Manche Künstler betreten eine Bühne.
Andere verändern den Raum.
Mal scheint Alessio Paoletti seinem Publikum zum Greifen nah – und im nächsten Augenblick entrückt er ihm wieder. Zwischen diesen beiden Polen entsteht DUENDE.
Der Titel versteht sich als leise Hommage an Federico García Lorca und an jene geheimnisvolle Kraft, die Kunst über das Sichtbare hinaus lebendig werden lässt.
Der Flamenco bildet den poetischen Ausgangspunkt dieser Produktion – als Tanzform und zugleich als Ausdruck eines Lebensgefühls, in dem Sehnsucht, Freude, Schmerz, Hoffnung und Freiheit ihren Platz finden. Jede Bewegung erzählt davon – auch dort, wo gar nicht getanzt wird.
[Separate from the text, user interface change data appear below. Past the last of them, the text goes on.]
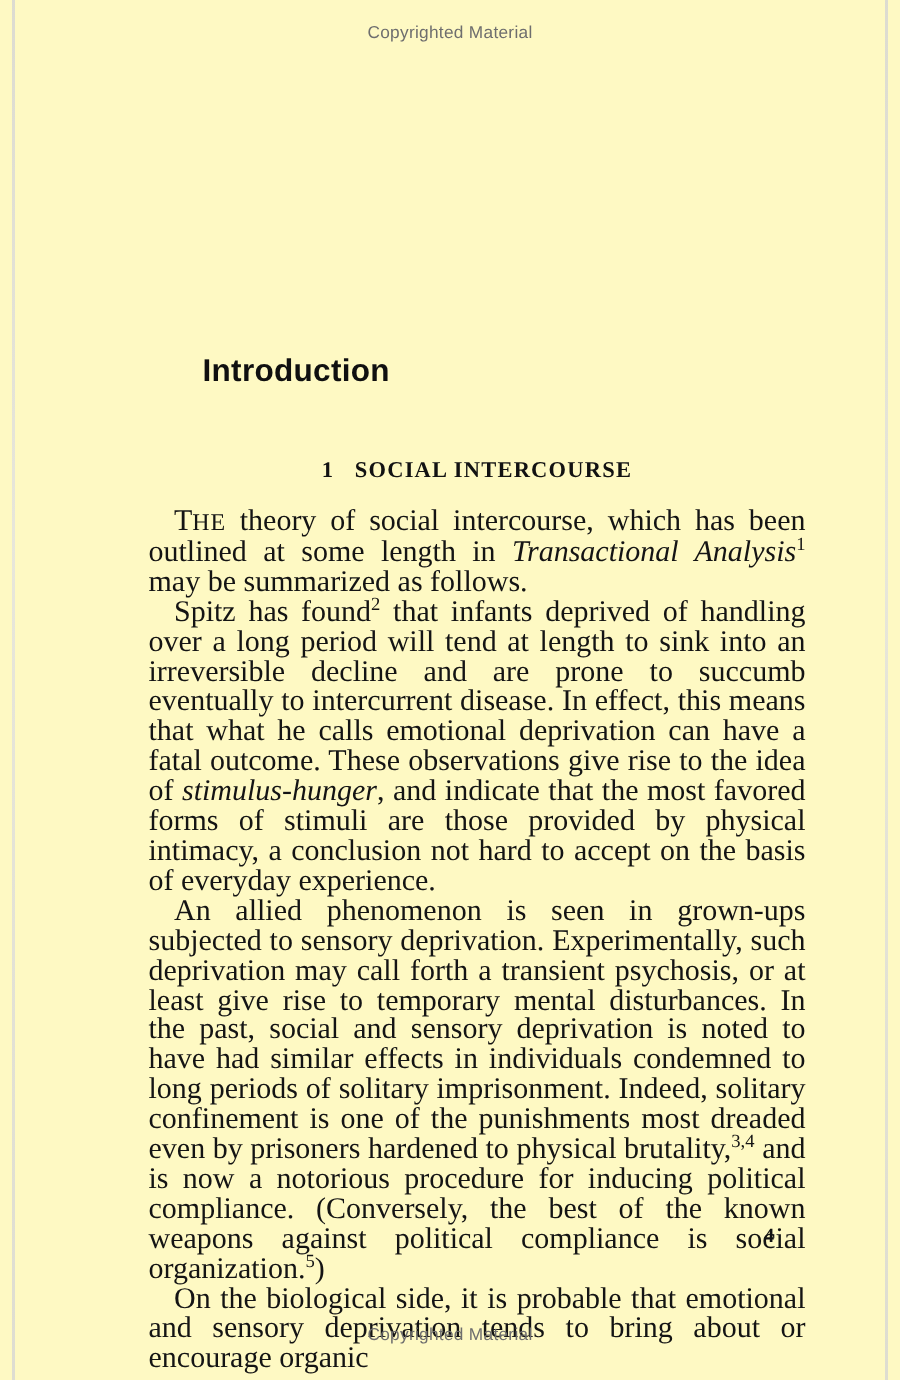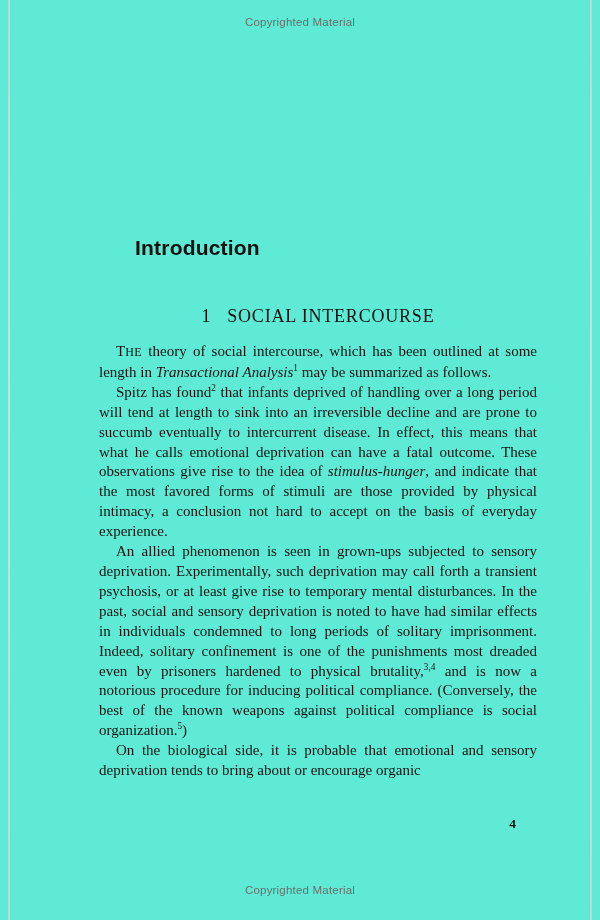--- a/index.html
+++ b/index.html
@@ -11,7 +11,7 @@
     position: relative;
     width: 600px;
     height: 920px;
-    background: #5eead4;
+    background: #fef9c3;
     overflow: hidden;
     font-family: "Liberation Serif", serif;
   }

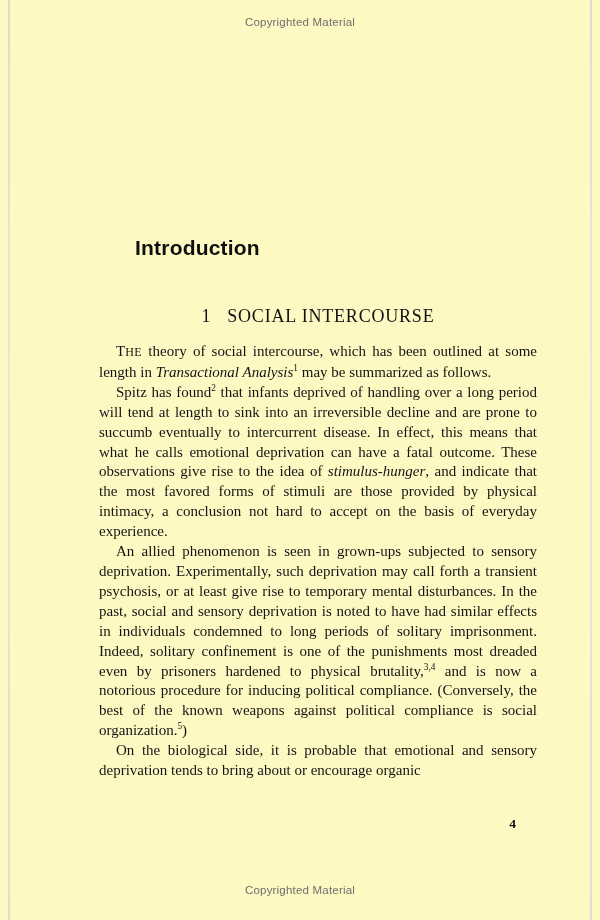--- a/index.html
+++ b/index.html
@@ -56,8 +56,8 @@
     margin: 46px 0 15px 0;
     text-align: center;
     font-family: "Liberation Serif", serif;
-    font-weight: 400;
-    font-size: 18px;
+    font-weight: 700;
+    font-size: 15px;
     letter-spacing: 0.8px;
     white-space: pre;
     color: #121212;

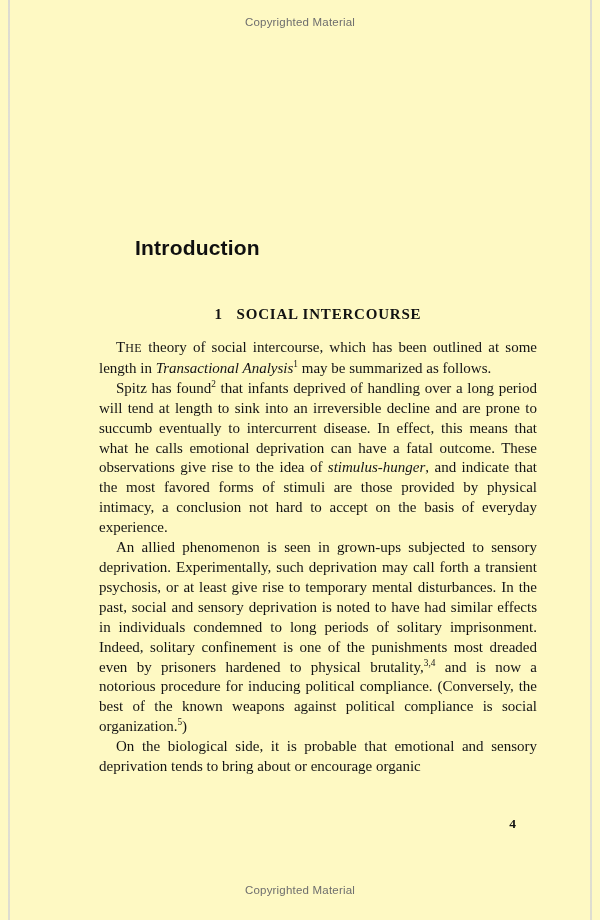--- a/index.html
+++ b/index.html
@@ -66,7 +66,7 @@
     margin: 0;
     text-align: justify;
     text-indent: 17px;
-    font-size: 15px;
+    font-size: 20px;
     line-height: 19.9px;
     color: #141414;
   }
Daraus entsteht eine ganz eigene Bühnensprache, in der Schauspiel, Magie, Illusion, Flamenco und feiner Humor zu einer unverwechselbaren Atmosphäre verschmelzen. Was auf der Bühne mit spielerischer Leichtigkeit geschieht, ist getragen von einer tiefen inneren Wahrhaftigkeit und einer außergewöhnlichen Präzision.
Zwischen Tanz und Stille, Rhythmus, Flamenco und Atem entwickelt sich eine Inszenierung von großer Eleganz. Überraschende Bilder entstehen mit scheinbarer Selbstverständlichkeit, leise Momente wechseln sich mit Augenblicken des Staunens und des Schmunzelns ab. Hinter jeder Szene steht die Einladung, nicht nur zuzusehen, sondern zu empfinden.
DUENDE erzählt von jener Kraft, mit der Menschen ihrem Leben Ausdruck verleihen – jenseits aller Worte.
Gerade darin liegt seine besondere Wirkung: Theater wird zu einer Sprache, die berührt.
DUENDE lädt das Publikum ein, sich auf einen Abend einzulassen, der erzählt und empfinden lässt – voller Leichtigkeit, Tiefe und jener seltenen Momente, in denen Theater mehr wird als eine Aufführung.
Wenn Bewegung erzählt, was Worte nicht sagen können.